The memory description makes it seem like it's an APU backed by 16GB of HBM2 RAM for both CPU and GPU. I think this makes it more likely to be a single AMD chip than an AMD GPU + Intel CPU. (Although of course we do have the hybrid Intel CPU with AMD graphics, so that's also possible.)

There was a rumour in the past about a console APU with Zen 2 and Navi graphics, and 56 CUs were mentioned. Possibly that rumoured APU, which was thought to go into the PS5 or next Xbox, is actually one created for Google.

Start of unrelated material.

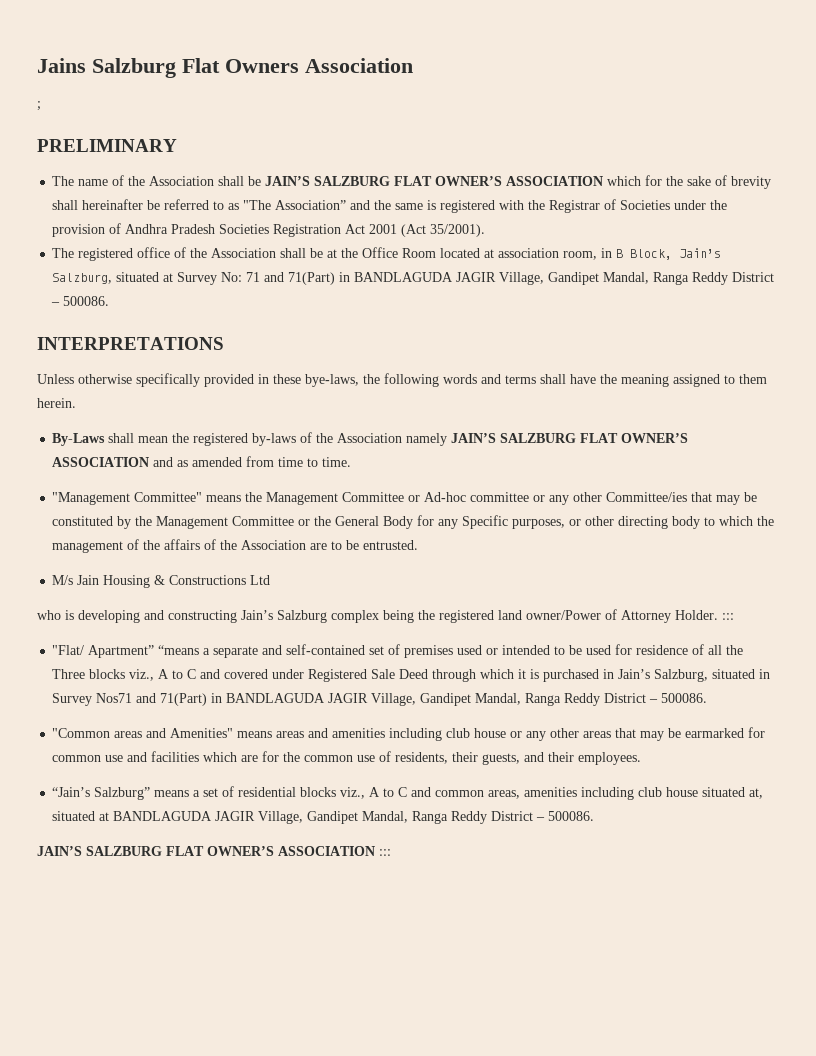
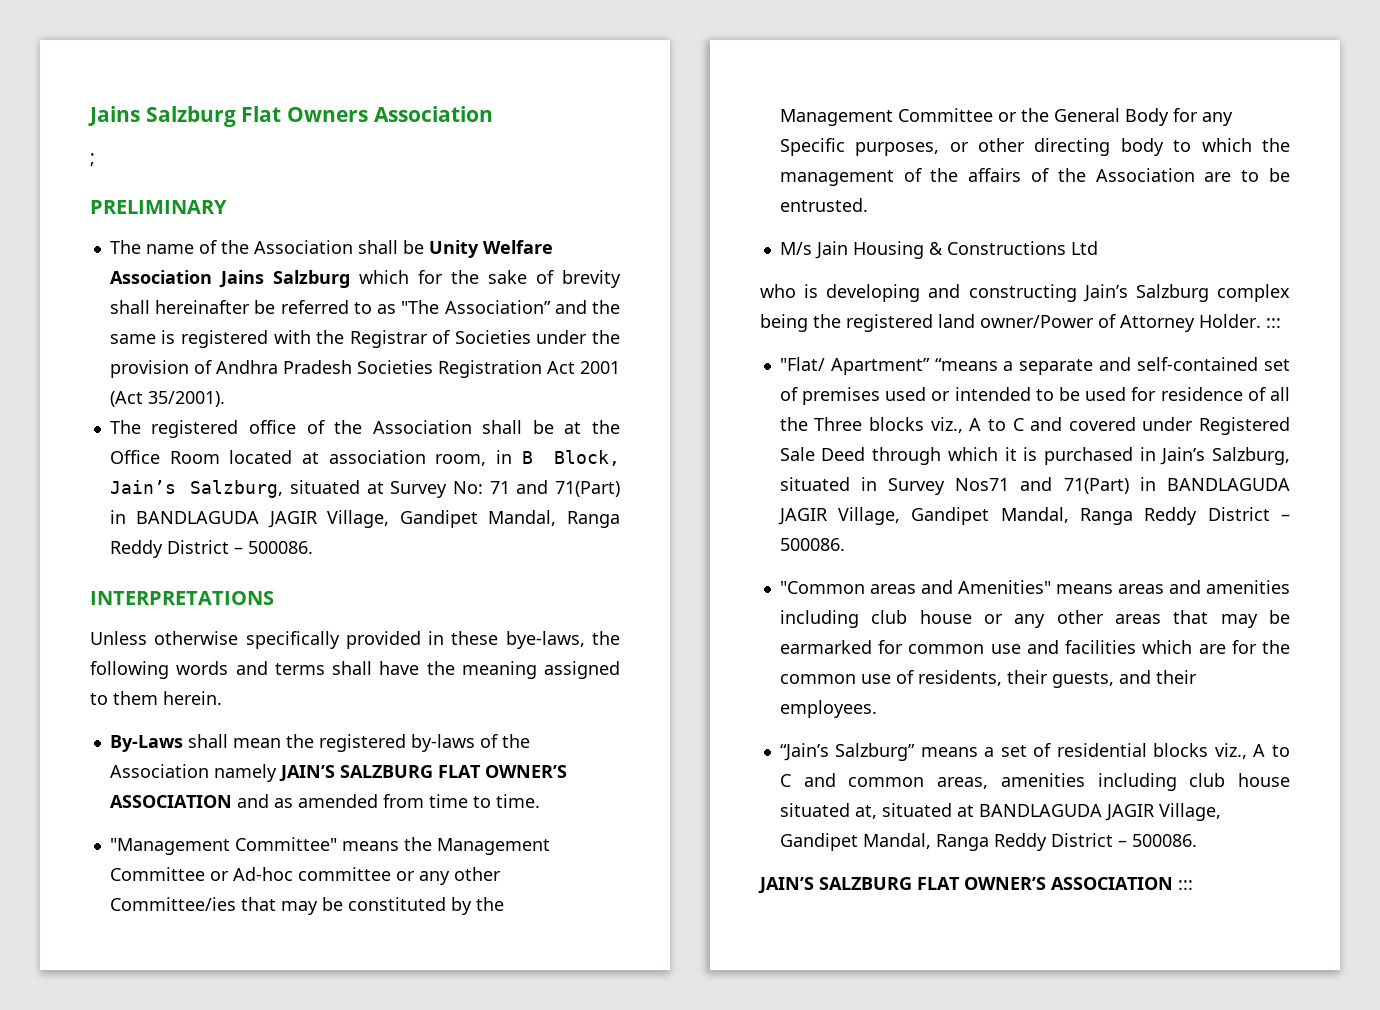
[265,176,604,186] JAIN’S SALZBURG FLAT OWNER’S ASSOCIATION -> [428,240,553,258] [109,270,350,288] Unity Welfare Association Jains Salzburg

The 9.5MB cache figure is strange, though. It's consistent, for example, with a Zen+ CCX with one core disabled. But that doesn't make much sense as a base architecture.
 
Personally I think this platform and tech seems far too mature and developed so far for it to be 7nm based in its current incarnation, though it is possible. Though it could just as easily be essentially an RX Vega56 with a 20Mhz increase on the boost clock(Possibly a 56X similar to the recent 64X), that gives you your TFlops figures against the 10.5Tflops often quoted for Vega56 with normal boost. I very much doubt all that RAM is HBM2 or they likely would have said it, given how they split up mentioning VRAM as HBM2 and system memory as 16GB I expect that's an 8+8GB config, especially because HBM2 offers little to no benefit for CPUs at the moment while still significantly increasing cost and reducing yields. The cache sizes also indicate it's a quad-core CPU too as all of Intel and AMDs higher core count parts ship with more cache, so fitting HBM2 to that would be a little pointless.

Lets not forget, AMD are still releasing and manufacturing new 14nm Vega1 SKUs, Vega48 and Vega64X recently appeared in Apple MacBooks/iMacs, maybe they have bucketloads of dies leftover from the crypto boom.
 
Last edited:
It's quite likely that any testing to this point was done with currently available hardware. That's normal for any development phase. However, I find it hard to believe that Google will use a Vega 56 in its data centre simply because it's very power hungry. It's possible that Vega 7nm is used, and that would certainly be consistent with lower power at Vega 56 speeds, but it still makes more sense to me that AMD will produce a console-style chip for Google. The up front cost is higher (but something that console makers pay for anyway), but in the long term it's likely to save money.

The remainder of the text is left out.